Chocolatier expose
The blog Dallas Food has a great article about an expensive gourmet chocolate brand, Noka (link). It's a great piece of journalism on three grounds: 1. It explains the process of chocolate making. 2. It's a thorough debunking, which is always fun. 3. It has some interesting things to say about the idea of 'authenticity' in food, which has always mystified me.
You've got to hand it to the people who run Noka, because it's a piece of marketing genius. Sell minimalist chocolates in minimalist packaging with a limited range, and then charge as much as $2000 per pound. Of course that would sell!
It's a long (ten page) article, but I found it worth the time. Here's an extract:
Before discussing each of these allegedly distinctive factors in turn, I'd like to briefly note some conceptual problems with Noka's goal of offering chocolate in its "purest form." For starters, the ideal of "purity" only makes sense if a purer product tastes better than a less pure product. A chocolate that contains no sugar is obviously purer than one that contains about 25% sugar by weight. But unsweetened chocolate--even from the best makers using the finest beans--is stiff stuff that few tasters would prefer. Noka implicitly recognizes this, since they've chosen to offer chocolates with 75% cacao solids rather than 100%.Linked to from BoingBoing.

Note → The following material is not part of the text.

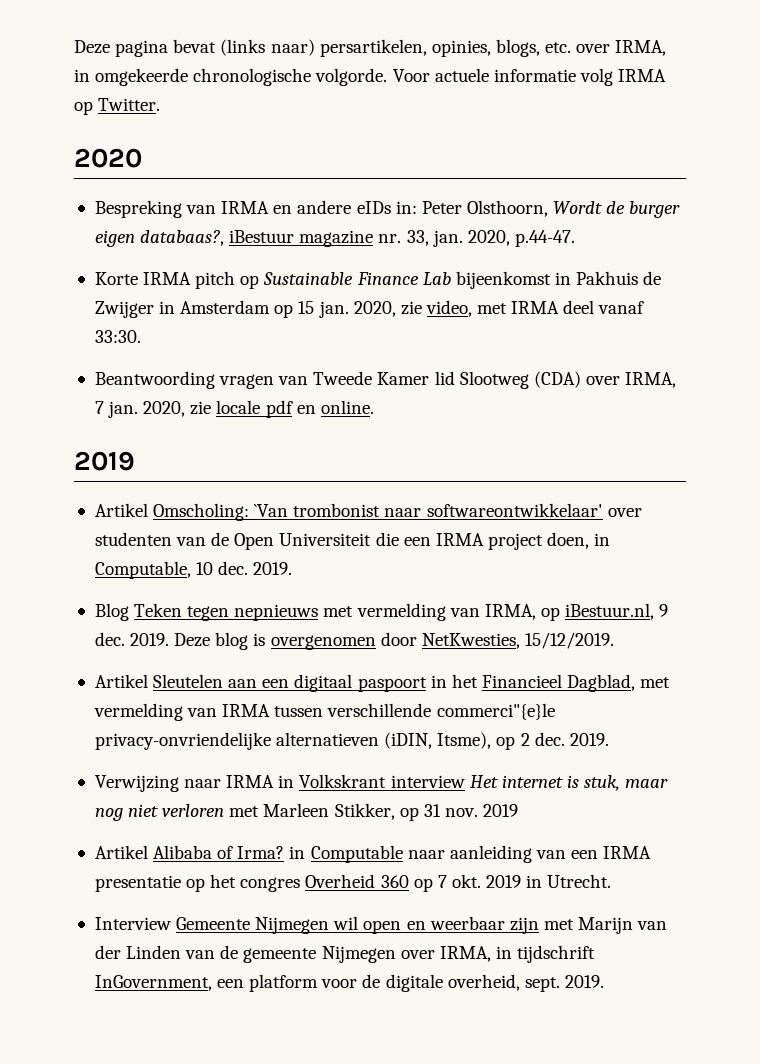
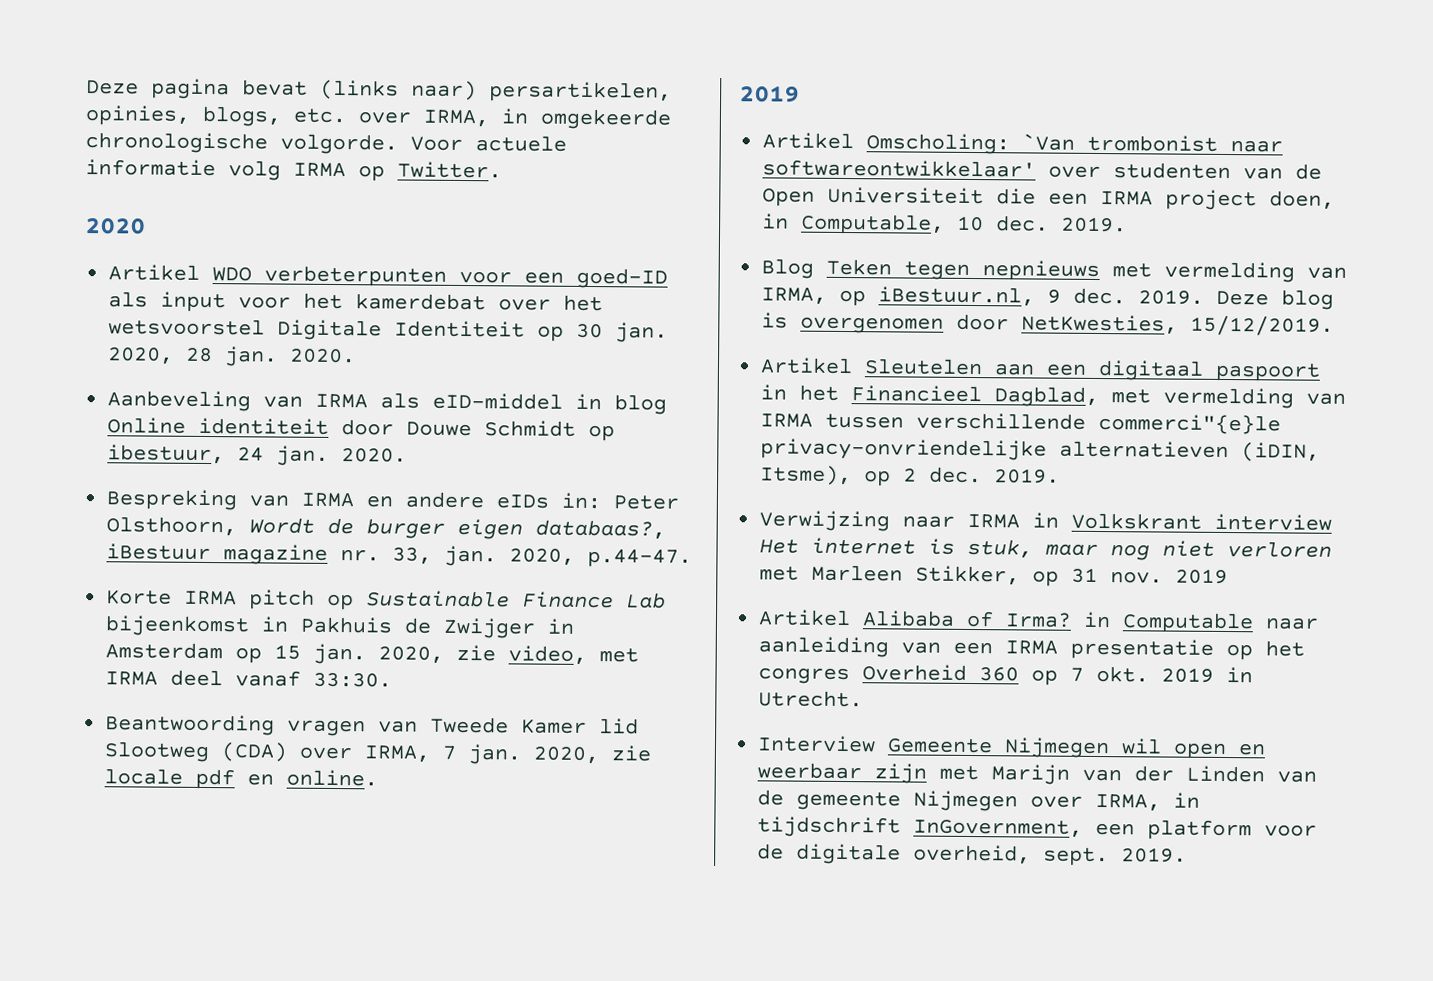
(142, 158) none -> [108,264,669,289] [108,291,604,313] [108,318,669,343] [107,346,357,367] [107,390,668,415] [107,417,616,442] [107,444,408,466] // Artikel WDO verbeterpunten voor een goed-ID als input voor het kamerdebat over het wetsvoorstel Digitale Identiteit op 30 jan. 2020, 28 jan. 2020. // Aanbeveling van IRMA als eID-middel in blog Online identiteit door Douwe Schmidt op ibestuur, 24 jan. 2020.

But, even beyond that, what sense does it make to speak of "purity" when dealing with a processed food? Cacao pods are not "chocolate." Cacao beans are not "chocolate." Ferment, dry, roast, crack, and winnow the beans, and you're left with cacao nibs, which are closer, but still can't properly be called chocolate. All of these processes are manipulations of the natural ingredient, intended to make it more palatable. By the time you get from cacao pods to "chocolate," you have something that tastes much better, but is also less natural and pure.
The ideal of purity is also at odds with the history of chocolate. In the interview with Jennifer Parigi referenced previously, the folks at Noka said, "Ever since the ancient Mayans discovered the exotic flavors of the cacao bean in 250 to 900 AD, mankind has experimented and transformed this marvelous wonder into innumerable chocolate concoctions. But how many of us today have savored the flavor of real chocolate--as pure, rare, and flavorful as the ancient Mayans once relished?"
The question was rhetorical and the expected answer was "none" (or at least not many). But what the ancient Mayans relished was not solid chocolate as we now know it. Rather, it was a thick, gritty, generally unsweetened frothy beverage composed of ground cacao beans, water, and other spices and flavorings, frequently including vanilla, ground mamey pits, ear flower, chiles, and/or nixtamalized maize (i.e., masa). I'll grant that not many of us have savored anything like that. If we did, we'd probably spit it all over the front of our shirts, just like the Spaniards did when they first encountered the concoction.